Web page edit records:
════════════════

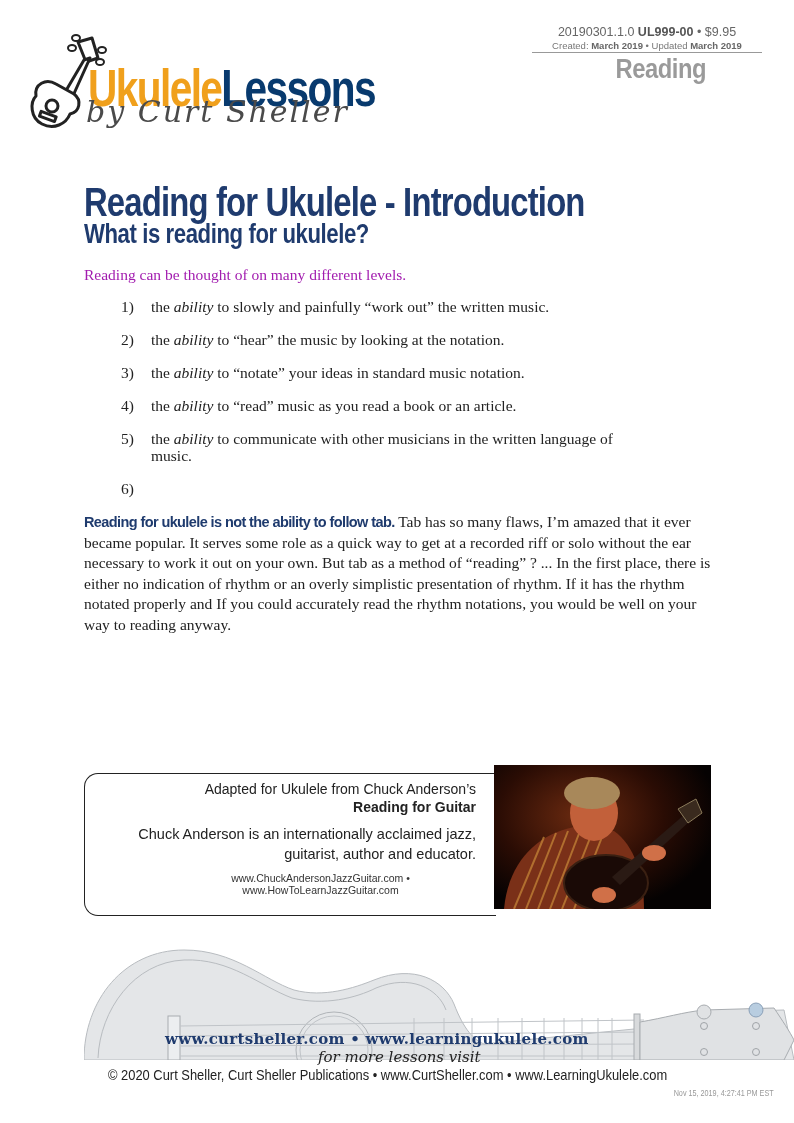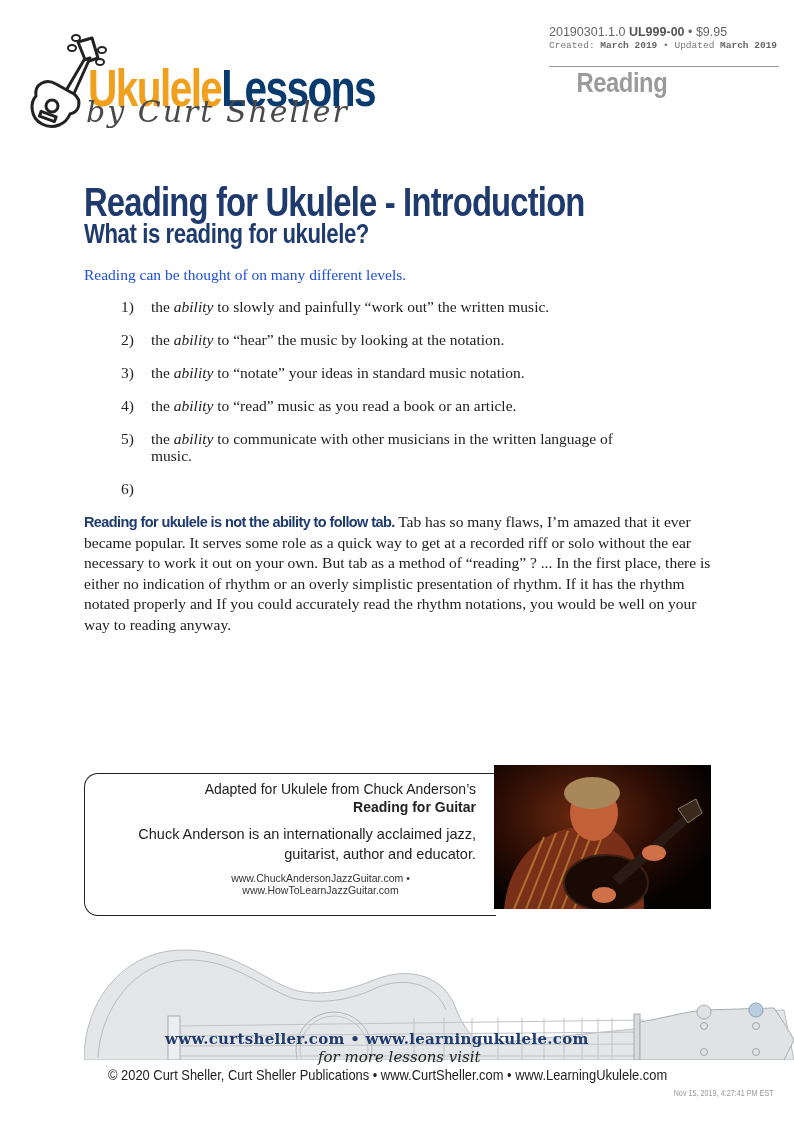--- a/index.html
+++ b/index.html
@@ -1,39 +1,39 @@
 <!DOCTYPE html>
 <html><head>
 <meta charset="utf-8">
 <style>
   * { margin: 0; padding: 0; box-sizing: border-box; }
   html, body { width: 794px; height: 1123px; background: #ffffff; overflow: hidden; }
   body { position: relative; font-family: "Liberation Serif", serif; color: #222; }
 
   
-  .meta { position: absolute; top: 24px; right: 15px; text-align: left; width: 230px; }
+  .meta { position: absolute; top: 24px; right: 32px; text-align: center; width: 230px; }
   .meta .line1 { font-family: "Liberation Sans", sans-serif; font-size: 12.5px; color: #666; line-height: 16px; }
   .meta .line1 b { color: #555; font-weight: bold; }
-  .meta .line2 { font-family: Liberation Mono, monospace; font-size: 9.5px; color: #777; line-height: 12px; padding-bottom: 14px; border-bottom: 1px solid #999; }
+  .meta .line2 { font-family: Liberation Sans, sans-serif; font-size: 9.5px; color: #777; line-height: 12px; padding-bottom: 0; border-bottom: 1px solid #999; }
   .meta .line2 b { color: #666; }
   .meta .section { font-family: "Liberation Sans", sans-serif; font-weight: bold; font-size: 27px; color: #9a9a9a; letter-spacing: -0.5px; line-height: 32px; transform: scaleX(0.88); transform-origin: right center; }
 
   
   .logo { position: absolute; left: 26px; top: 28px; width: 420px; height: 110px; }
   .logo .wordmark { position: absolute; left: 62px; top: 34px; font-family: "Liberation Sans", sans-serif; font-weight: bold; font-size: 52px; letter-spacing: -2px; line-height: 52px; transform: scaleX(0.78); transform-origin: left top; white-space: nowrap; }
   .logo .wordmark .uk { color: #f0a01c; }
   .logo .wordmark .ls { color: #083a6e; }
   .logo .byline { position: absolute; left: 60px; top: 66px; font-family: "DejaVu Serif", serif; font-style: italic; font-size: 30px; color: #4a4a4a; letter-spacing: 2px; white-space: nowrap; }
 
   
   .title { position: absolute; left: 84px; top: 180px; font-family: "Liberation Sans", sans-serif; font-weight: bold; color: #1f3b6e; white-space: nowrap; }
   .title .h1 { font-size: 40px; line-height: 44px; letter-spacing: -1px; transform: scaleX(0.82); transform-origin: left; }
   .title .h2 { font-size: 27px; line-height: 28px; letter-spacing: -0.5px; transform: scaleX(0.82); transform-origin: left; margin-top: -4px; }
 
-  .intro { position: absolute; left: 84px; top: 265px; font-size: 15.5px; line-height: 20px; color: #1d4ed8; }
+  .intro { position: absolute; left: 84px; top: 265px; font-size: 15.5px; line-height: 20px; color: #a21caf; }
 
   .list { position: absolute; left: 121px; top: 298px; width: 520px; list-style: none; }
   .list li { display: flex; font-size: 15.5px; line-height: 17px; margin-bottom: 16px; color: #222; }
   .list li .num { width: 30px; flex: 0 0 30px; }
   .list li .txt em { font-style: italic; }
 
   .para { position: absolute; left: 84px; top: 512px; width: 630px; font-size: 15.5px; line-height: 20.6px; color: #222; }
   .para .lead { font-family: "Liberation Sans", sans-serif; font-weight: bold; font-size: 14.5px; letter-spacing: -0.6px; color: #1f3b6e; }
 
   

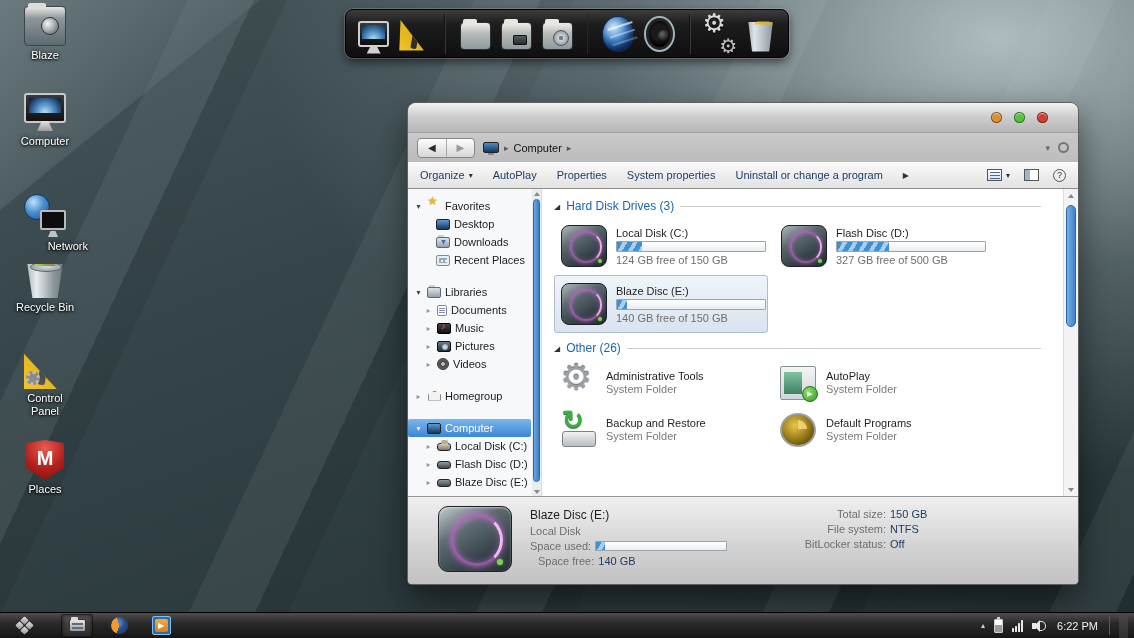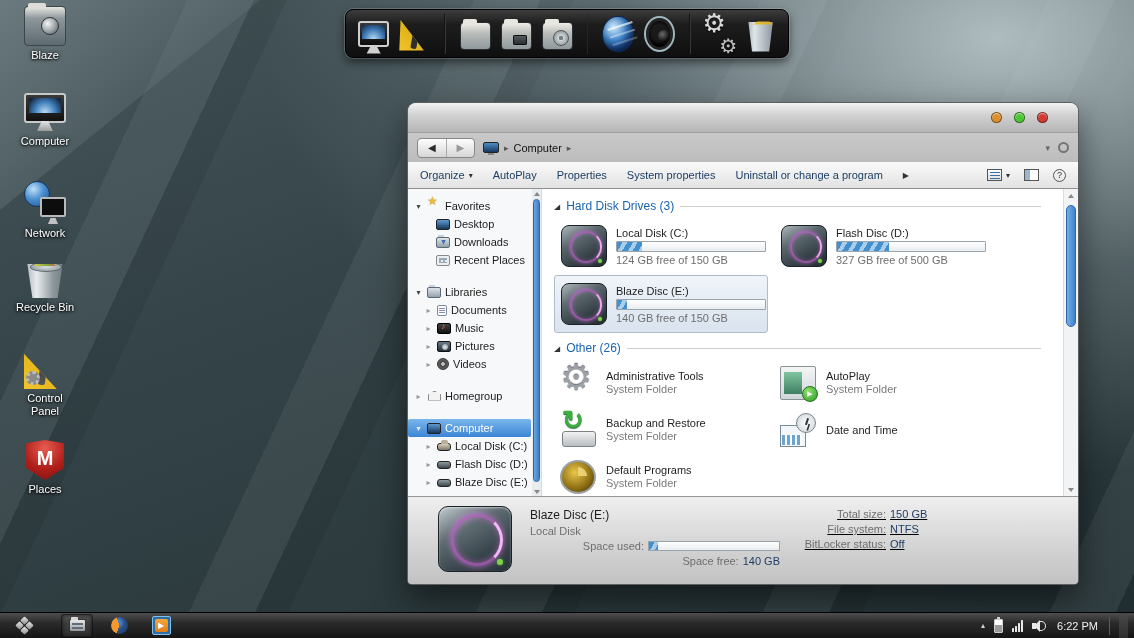--- a/index.html
+++ b/index.html
@@ -206,27 +206,27 @@
   .details { height:88px; background:linear-gradient(#efefef,#d2d2d2 60%,#c2c2c2); border-top:1px solid #969696;
      border-radius:0 0 4px 4px; display:flex; padding:9px 16px 8px 30px; gap:18px; font-size:11px; }
   .bigdrv { width:74px; height:66px; border-radius:10px; position:relative; flex:0 0 74px;
      background:linear-gradient(150deg,#c2ccd0, #5f6c72 35%, #37434a 70%, #28333a); border:1px solid #1a2226;
      box-shadow:inset 0 1px 2px rgba(255,255,255,.5); }
   .bigdrv::before { content:""; position:absolute; left:12px; top:7px; width:46px; height:46px; border-radius:50%;
      border:3px solid rgba(190,98,200,.7); border-right-color:rgba(255,190,255,.95); box-shadow:0 0 7px rgba(205,115,215,.9), inset 0 0 6px rgba(205,115,215,.55); }
   .bigdrv::after { content:""; position:absolute; right:8px; bottom:6px; width:6px; height:6px; border-radius:50%; background:#7ed14e; box-shadow:0 0 3px #5a3; }
   .dcol1 { width:250px; display:flex; flex-direction:column; gap:3px; padding-top:2px; }
   .dcol2 { display:flex; flex-direction:column; gap:3px; padding-top:2px; }
-  .drow { display:flex; align-items:center; gap:4px;justify-content:flex-end; }
+  .drow { display:flex; align-items:center; gap:4px; }
   .dlab { color:#6e6e6e; }
   .dval { color:#1e3c64; }
   .dtitle { color:#1e1e1e; font-size:12px; }
   .dsub { color:#6e6e6e; }
   .dbar-sm { width:132px; height:10px; border:1px solid #9aa4ad; background:linear-gradient(#fff,#e9edf0); overflow:hidden; }
-  .dcol2 .drow { justify-content:flex-start;text-decoration:underline; }
+  .dcol2 .drow { justify-content:flex-start; }
   .dcol2 .dlab { width:88px; text-align:right; }
 
   
   .taskbar { position:absolute; left:0; right:0; bottom:0; height:26px;
      background:linear-gradient(#4e4e4e,#2a2a2a 40%,#161616); border-top:1px solid #000;
      display:flex; align-items:center; }
   .startbtn { width:48px; height:100%; display:flex; align-items:center; justify-content:center; cursor:pointer; }
   .winflag { width:13px; height:13px; transform:rotate(45deg); display:grid; grid-template-columns:6px 6px; grid-template-rows:6px 6px; gap:1px; }
   .winflag b { background:linear-gradient(135deg,#e6e6e6,#8f8f8f); border-radius:1px; }
   .taskico { width:30px; height:22px; margin:0 2px; display:flex; align-items:center; justify-content:center; border-radius:2px; cursor:pointer; }
@@ -261,21 +261,21 @@
 <div class="wall-diag"></div>
 
 <div class="dicon" style="top:6px;">
   <div class="dart art-folder"></div>
   <div class="dlabel">Blaze</div>
 </div>
 <div class="dicon" style="top:93px;">
   <div class="dart art-imac"></div>
   <div class="dlabel" style="margin-top:12px;">Computer</div>
 </div>
-<div class="dicon" style="top:181px;">
+<div class="dicon" style="top:194px;text-align:right;">
   <div class="dart">
     <div class="art-net-globe"></div>
       <div class="art-net-mon"></div>
       <div class="art-net-stand"></div>
   </div>
   <div class="dlabel" style="margin-top:6px;">Network</div>
 </div>
 <div class="dicon" style="top:258px;">
   <div class="dart art-bin"></div>
   <div class="dlabel">Recycle Bin</div>
@@ -493,28 +493,20 @@
           </div>
         </div>
         <div class="otile">
           <div class="oic oi-backup"></div>
           <div class="otext">
             <span class="oname">Backup and Restore</span>
             <span class="otype">System Folder</span>
           </div>
         </div>
         <div class="otile">
-          <div class="oic oi-datetime">
-              <span class="oi-clockface"></span>
-            </div>
-          <div class="otext">
-            <span class="oname">Date and Time</span>
-          </div>
-        </div>
-        <div class="otile">
           <div class="oic oi-defprog"></div>
           <div class="otext">
             <span class="oname">Default Programs</span>
             <span class="otype">System Folder</span>
           </div>
         </div>
 
       </div>
     </div>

════════════════

§ **About this exercise**: Repeat every entry above word for word, and include no pictures.

§ **Task output**:
--- a/index.html
+++ b/index.html
@@ -1,39 +1,39 @@
 <!DOCTYPE html>
 <html><head>
 <meta charset="utf-8">
 <style>
   * { margin: 0; padding: 0; box-sizing: border-box; }
   html, body { width: 794px; height: 1123px; background: #ffffff; overflow: hidden; }
   body { position: relative; font-family: "Liberation Serif", serif; color: #222; }
 
   
-  .meta { position: absolute; top: 24px; right: 15px; text-align: left; width: 230px; }
+  .meta { position: absolute; top: 24px; right: 32px; text-align: center; width: 230px; }
   .meta .line1 { font-family: "Liberation Sans", sans-serif; font-size: 12.5px; color: #666; line-height: 16px; }
   .meta .line1 b { color: #555; font-weight: bold; }
-  .meta .line2 { font-family: Liberation Mono, monospace; font-size: 9.5px; color: #777; line-height: 12px; padding-bottom: 14px; border-bottom: 1px solid #999; }
+  .meta .line2 { font-family: Liberation Sans, sans-serif; font-size: 9.5px; color: #777; line-height: 12px; padding-bottom: 0; border-bottom: 1px solid #999; }
   .meta .line2 b { color: #666; }
   .meta .section { font-family: "Liberation Sans", sans-serif; font-weight: bold; font-size: 27px; color: #9a9a9a; letter-spacing: -0.5px; line-height: 32px; transform: scaleX(0.88); transform-origin: right center; }
 
   
   .logo { position: absolute; left: 26px; top: 28px; width: 420px; height: 110px; }
   .logo .wordmark { position: absolute; left: 62px; top: 34px; font-family: "Liberation Sans", sans-serif; font-weight: bold; font-size: 52px; letter-spacing: -2px; line-height: 52px; transform: scaleX(0.78); transform-origin: left top; white-space: nowrap; }
   .logo .wordmark .uk { color: #f0a01c; }
   .logo .wordmark .ls { color: #083a6e; }
   .logo .byline { position: absolute; left: 60px; top: 66px; font-family: "DejaVu Serif", serif; font-style: italic; font-size: 30px; color: #4a4a4a; letter-spacing: 2px; white-space: nowrap; }
 
   
   .title { position: absolute; left: 84px; top: 180px; font-family: "Liberation Sans", sans-serif; font-weight: bold; color: #1f3b6e; white-space: nowrap; }
   .title .h1 { font-size: 40px; line-height: 44px; letter-spacing: -1px; transform: scaleX(0.82); transform-origin: left; }
   .title .h2 { font-size: 27px; line-height: 28px; letter-spacing: -0.5px; transform: scaleX(0.82); transform-origin: left; margin-top: -4px; }
 
-  .intro { position: absolute; left: 84px; top: 265px; font-size: 15.5px; line-height: 20px; color: #1d4ed8; }
+  .intro { position: absolute; left: 84px; top: 265px; font-size: 15.5px; line-height: 20px; color: #a21caf; }
 
   .list { position: absolute; left: 121px; top: 298px; width: 520px; list-style: none; }
   .list li { display: flex; font-size: 15.5px; line-height: 17px; margin-bottom: 16px; color: #222; }
   .list li .num { width: 30px; flex: 0 0 30px; }
   .list li .txt em { font-style: italic; }
 
   .para { position: absolute; left: 84px; top: 512px; width: 630px; font-size: 15.5px; line-height: 20.6px; color: #222; }
   .para .lead { font-family: "Liberation Sans", sans-serif; font-weight: bold; font-size: 14.5px; letter-spacing: -0.6px; color: #1f3b6e; }
 
   

--- a/index.html
+++ b/index.html
@@ -206,27 +206,27 @@
   .details { height:88px; background:linear-gradient(#efefef,#d2d2d2 60%,#c2c2c2); border-top:1px solid #969696;
      border-radius:0 0 4px 4px; display:flex; padding:9px 16px 8px 30px; gap:18px; font-size:11px; }
   .bigdrv { width:74px; height:66px; border-radius:10px; position:relative; flex:0 0 74px;
      background:linear-gradient(150deg,#c2ccd0, #5f6c72 35%, #37434a 70%, #28333a); border:1px solid #1a2226;
      box-shadow:inset 0 1px 2px rgba(255,255,255,.5); }
   .bigdrv::before { content:""; position:absolute; left:12px; top:7px; width:46px; height:46px; border-radius:50%;
      border:3px solid rgba(190,98,200,.7); border-right-color:rgba(255,190,255,.95); box-shadow:0 0 7px rgba(205,115,215,.9), inset 0 0 6px rgba(205,115,215,.55); }
   .bigdrv::after { content:""; position:absolute; right:8px; bottom:6px; width:6px; height:6px; border-radius:50%; background:#7ed14e; box-shadow:0 0 3px #5a3; }
   .dcol1 { width:250px; display:flex; flex-direction:column; gap:3px; padding-top:2px; }
   .dcol2 { display:flex; flex-direction:column; gap:3px; padding-top:2px; }
-  .drow { display:flex; align-items:center; gap:4px;justify-content:flex-end; }
+  .drow { display:flex; align-items:center; gap:4px; }
   .dlab { color:#6e6e6e; }
   .dval { color:#1e3c64; }
   .dtitle { color:#1e1e1e; font-size:12px; }
   .dsub { color:#6e6e6e; }
   .dbar-sm { width:132px; height:10px; border:1px solid #9aa4ad; background:linear-gradient(#fff,#e9edf0); overflow:hidden; }
-  .dcol2 .drow { justify-content:flex-start;text-decoration:underline; }
+  .dcol2 .drow { justify-content:flex-start; }
   .dcol2 .dlab { width:88px; text-align:right; }
 
   
   .taskbar { position:absolute; left:0; right:0; bottom:0; height:26px;
      background:linear-gradient(#4e4e4e,#2a2a2a 40%,#161616); border-top:1px solid #000;
      display:flex; align-items:center; }
   .startbtn { width:48px; height:100%; display:flex; align-items:center; justify-content:center; cursor:pointer; }
   .winflag { width:13px; height:13px; transform:rotate(45deg); display:grid; grid-template-columns:6px 6px; grid-template-rows:6px 6px; gap:1px; }
   .winflag b { background:linear-gradient(135deg,#e6e6e6,#8f8f8f); border-radius:1px; }
   .taskico { width:30px; height:22px; margin:0 2px; display:flex; align-items:center; justify-content:center; border-radius:2px; cursor:pointer; }
@@ -261,21 +261,21 @@
 <div class="wall-diag"></div>
 
 <div class="dicon" style="top:6px;">
   <div class="dart art-folder"></div>
   <div class="dlabel">Blaze</div>
 </div>
 <div class="dicon" style="top:93px;">
   <div class="dart art-imac"></div>
   <div class="dlabel" style="margin-top:12px;">Computer</div>
 </div>
-<div class="dicon" style="top:181px;">
+<div class="dicon" style="top:194px;text-align:right;">
   <div class="dart">
     <div class="art-net-globe"></div>
       <div class="art-net-mon"></div>
       <div class="art-net-stand"></div>
   </div>
   <div class="dlabel" style="margin-top:6px;">Network</div>
 </div>
 <div class="dicon" style="top:258px;">
   <div class="dart art-bin"></div>
   <div class="dlabel">Recycle Bin</div>
@@ -493,28 +493,20 @@
           </div>
         </div>
         <div class="otile">
           <div class="oic oi-backup"></div>
           <div class="otext">
             <span class="oname">Backup and Restore</span>
             <span class="otype">System Folder</span>
           </div>
         </div>
         <div class="otile">
-          <div class="oic oi-datetime">
-              <span class="oi-clockface"></span>
-            </div>
-          <div class="otext">
-            <span class="oname">Date and Time</span>
-          </div>
-        </div>
-        <div class="otile">
           <div class="oic oi-defprog"></div>
           <div class="otext">
             <span class="oname">Default Programs</span>
             <span class="otype">System Folder</span>
           </div>
         </div>
 
       </div>
     </div>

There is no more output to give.